Application of Data Mining Tools for Long-Term Quantitative and Qualitative Prediction of Streamflow

Publication: Journal of Irrigation and Drainage Engineering
Volume 142, Issue 12

Abstract

This paper evaluates the performances of two long-term prediction approaches for streamflow and riverine total dissolve solids (TDS) and compares their results with observed data and with short-term predicted values. The future values predicted by the first, long-term, prediction approach (Approach 1) depend on data corresponding to time steps prior to the prediction time step. The future values predicted by the second, long-term, prediction approach (Approach 2) depend on data comprised within the observational period. Each long-term prediction approach calculates streamflow and TDS over a 12-month period ranging from April through March (Scheme 1) and by agricultural water year (December through November, Scheme 2). Genetic programming (GP) is implemented for long-term prediction. Prediction is applied to the streamflow and TDS of the Karoon River in southwestern Iran. The long-term Approach 1 was found to be more accurate than the long-term Approach 2 judged by the values of several diagnostic statistics.

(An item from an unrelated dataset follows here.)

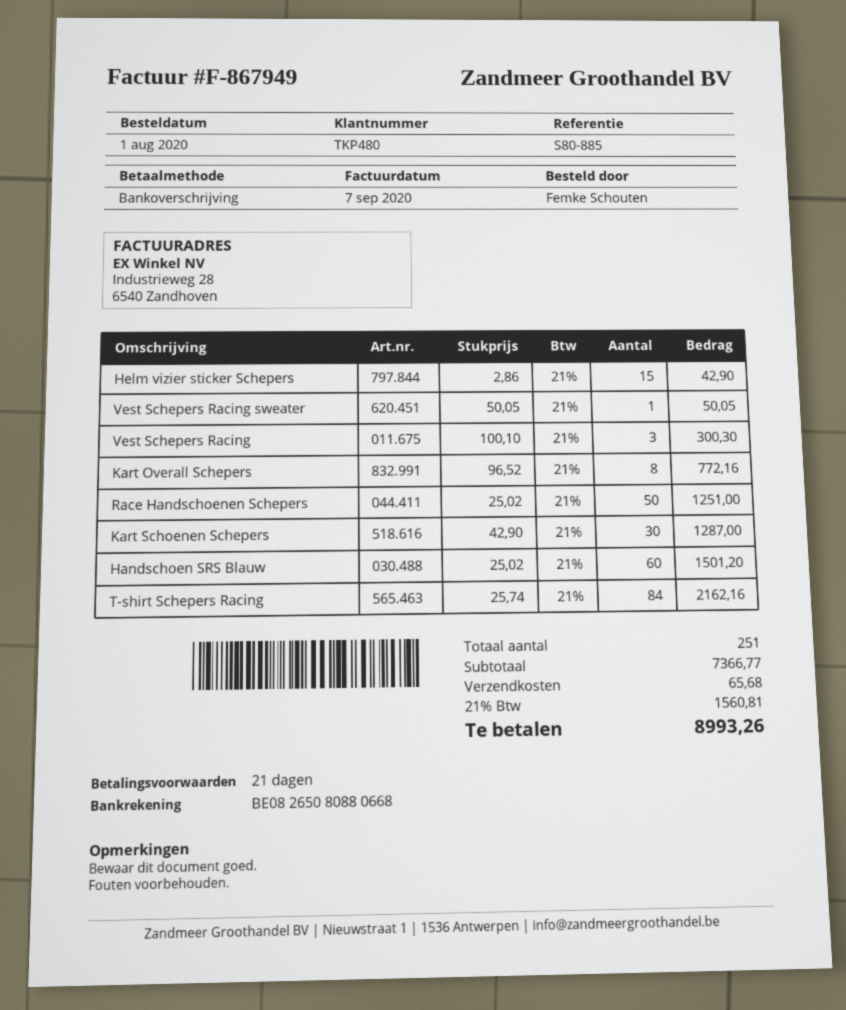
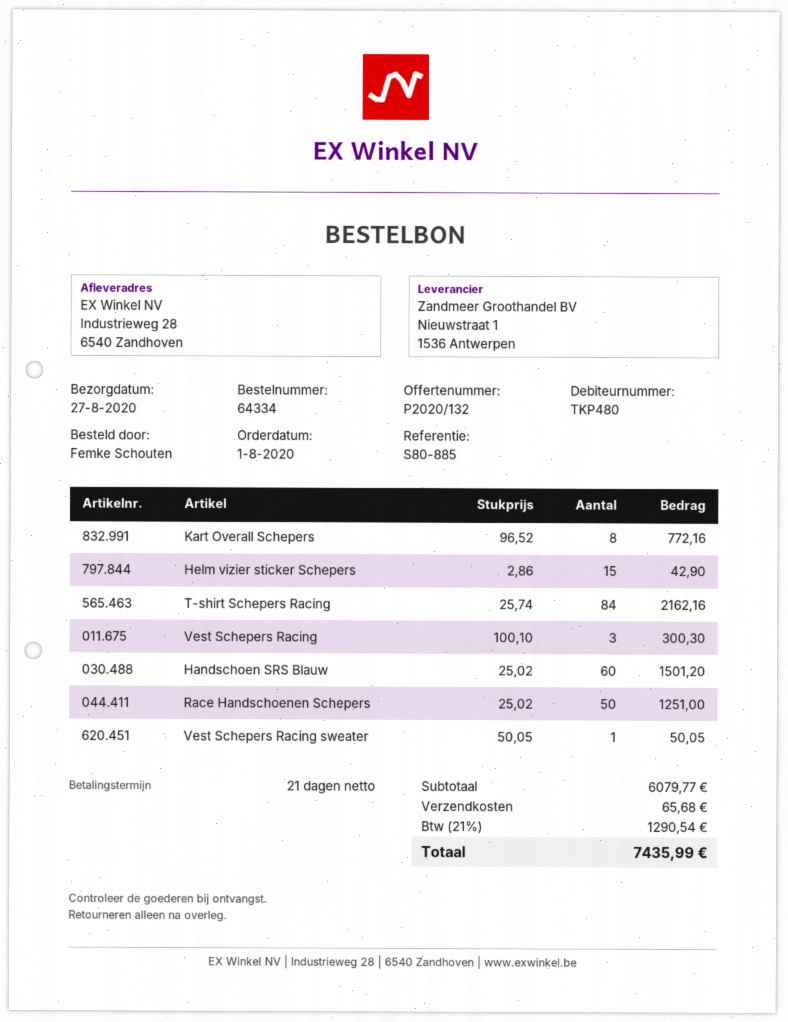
Kart Schoenen Schepers: 30 x 42.90 = 1287.00 -> none
subtotal: 7366.77 -> 6079.77
tax: 21% = 1560.81 -> 21% = 1290.54
total: 8993.26 -> 7435.99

The root mean square error (RMSE), correlation coefficient (R2), and Nash-Sutcliffe efficiency (E) statistics of long-term predictions of streamflow and TDS with Approach 1 are lower than those obtained with the long-term prediction Approach 2 for April–March and for the agricultural water-year predictions. It is concluded that prediction of the Karoon River’s streamflow and TDS is best accomplished using GP in combination with the long-term prediction Approach 1.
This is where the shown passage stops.